Data Retention Policies
Data Retention policies can limit the magnitude of risk posed by cybersecurity threats – the less data you retain (due to secure removal) the lower the amount of data that can be compromised. Additionally, the sector in which you function may dictate a minimum (and/or maximum) amount of time to retain data. You may want to consider EDMS components that can manage data retention automatically based on configuration that you set.

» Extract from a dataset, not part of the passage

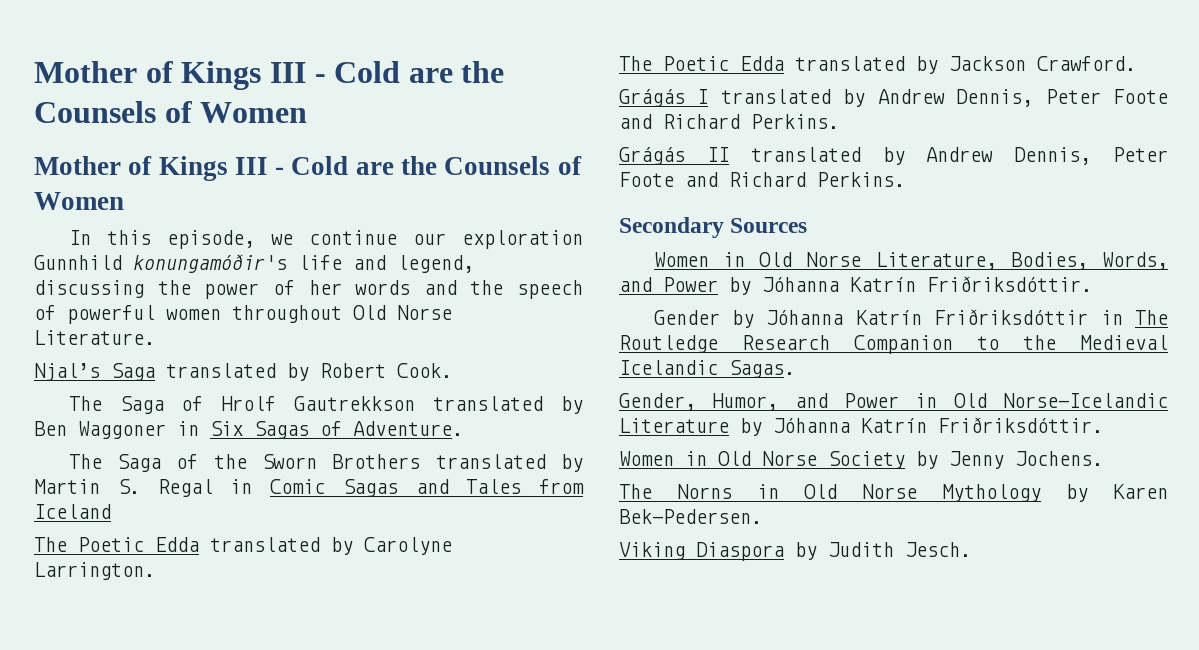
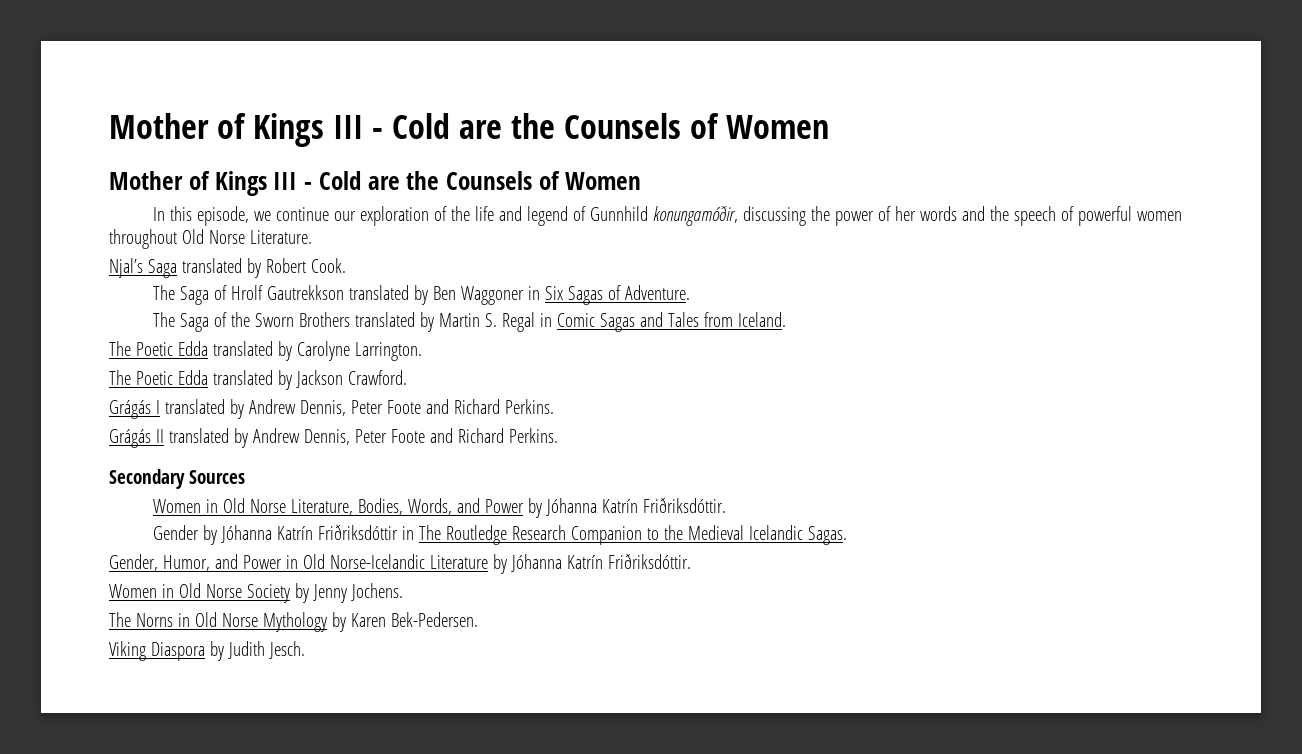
[34,254,474,273] Gunnhild konungamóðir's life and legend, -> [434,206,739,226] of the life and legend of Gunnhild konungamóðir,
[34,504,111,519] Iceland -> [738,312,787,327] Iceland.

As more of your EDMS components are cloud-based, you may be passing more of your cybersecurity risk onto your vendors, hoping they’re taking the appropriate measures to secure your data. Do right by your organizations (and what may be required by regulators) – ask vendors for information on their security programs. Whether you build a cybersecurity due-diligence questionnaire (there are good templates available) or opt for an industry-standard audit report like a SOC-2, you need to understand what policies, procedures and controls are in place with your vendors to protect your data. Once you have this, you can decide how to mitigate any organizational risks that may be revealed.
Backup and Recovery
Delivering your firm’s data in a reliable manner requires preparing for disaster and data loss. Ensure you have a backup and recovery plan in place for your data. Newer, cloud-based EDMS are likely to take advantage of built-in backup/recovery solutions offered by cloud providers transparently. As an example, a document warehouse may persist its data to AWS S3 across multiple regions for durability and fault-tolerance. On-prem solutions will naturally require more planning for backup and recovery efforts. Ensure your disaster recovery solution involves geographic separation, whether it’s spreading your systems across multiple AWS regions or replicating data between your geographically-dispersed data centers.